[EXERCISE] Each entry is to be given again word for word; images are dropped.

Items listed in a dataset:

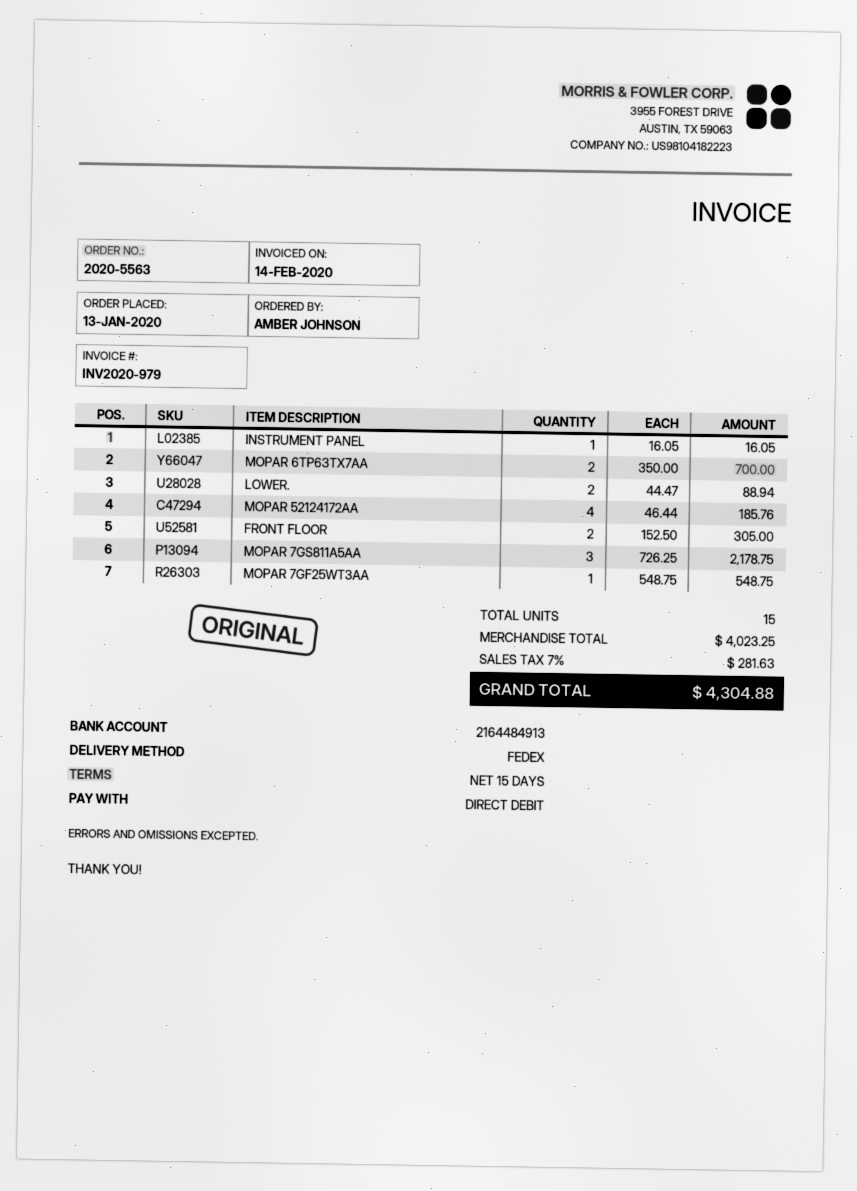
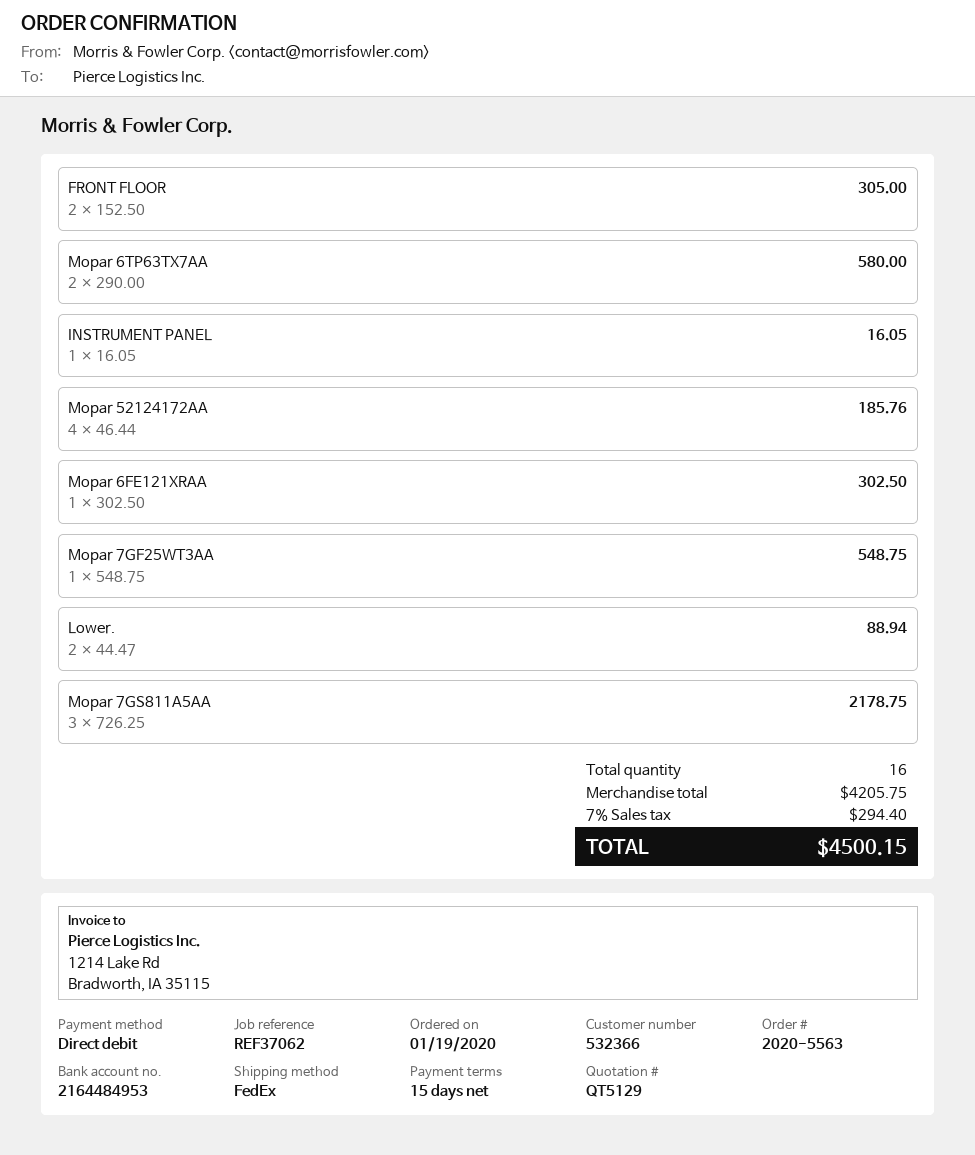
order date: 2020-01-13 -> 2020-01-19
bank account: 2164484913 -> 2164484953
MOPAR 6TP63TX7AA: 2 x 350.00 = 700.00 -> 2 x 290.00 = 580.00
Mopar 6FE121XRAA: none -> 1 x 302.50 = 302.50
total quantity: 15 -> 16
subtotal: 4023.25 -> 4205.75
tax: 7% = 281.63 -> 7% = 294.40
total: 4304.88 -> 4500.15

[OUTPUT FOR THIS EXERCISE]
order date: 2020-01-13 -> 2020-01-19
bank account: 2164484913 -> 2164484953
MOPAR 6TP63TX7AA: 2 x 350.00 = 700.00 -> 2 x 290.00 = 580.00
Mopar 6FE121XRAA: none -> 1 x 302.50 = 302.50
total quantity: 15 -> 16
subtotal: 4023.25 -> 4205.75
tax: 7% = 281.63 -> 7% = 294.40
total: 4304.88 -> 4500.15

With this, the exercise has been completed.